Itemized modification records

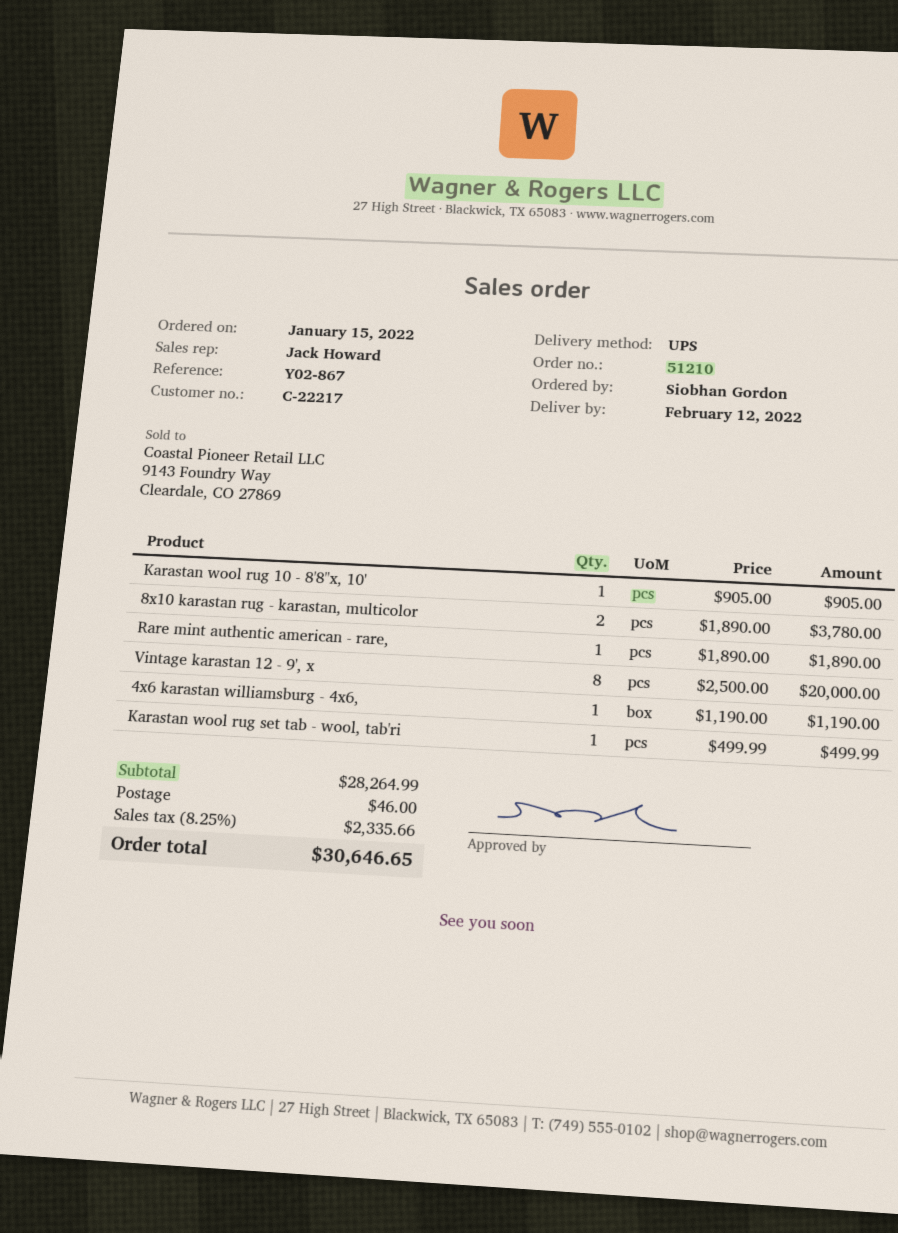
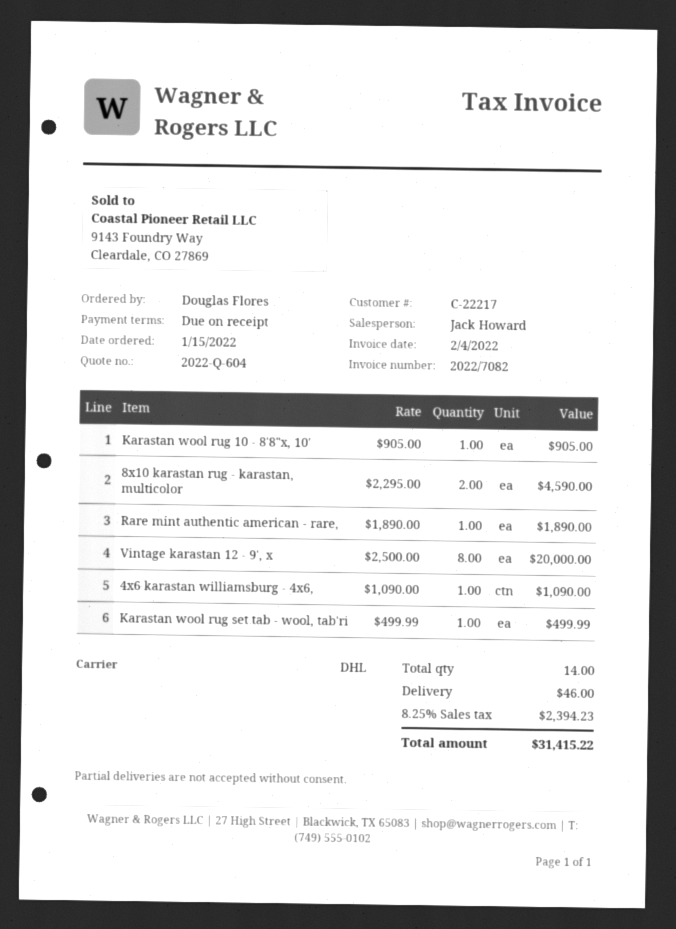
ordered by: Siobhan Gordon -> Douglas Flores
shipping method: UPS -> DHL
8x10 karastan rug - karastan, multicolor: 2 x 1890.00 = 3780.00 -> 2 x 2295.00 = 4590.00
4x6 karastan williamsburg - 4x6,: 1 x 1190.00 = 1190.00 -> 1 x 1090.00 = 1090.00
tax: 8.25% = 2335.66 -> 8.25% = 2394.23
total: 30646.65 -> 31415.22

◆ **Assignment**
All of the data above should be quoted exactly, except for the pictures.

◆ **Your solution**
ordered by: Siobhan Gordon -> Douglas Flores
shipping method: UPS -> DHL
8x10 karastan rug - karastan, multicolor: 2 x 1890.00 = 3780.00 -> 2 x 2295.00 = 4590.00
4x6 karastan williamsburg - 4x6,: 1 x 1190.00 = 1190.00 -> 1 x 1090.00 = 1090.00
tax: 8.25% = 2335.66 -> 8.25% = 2394.23
total: 30646.65 -> 31415.22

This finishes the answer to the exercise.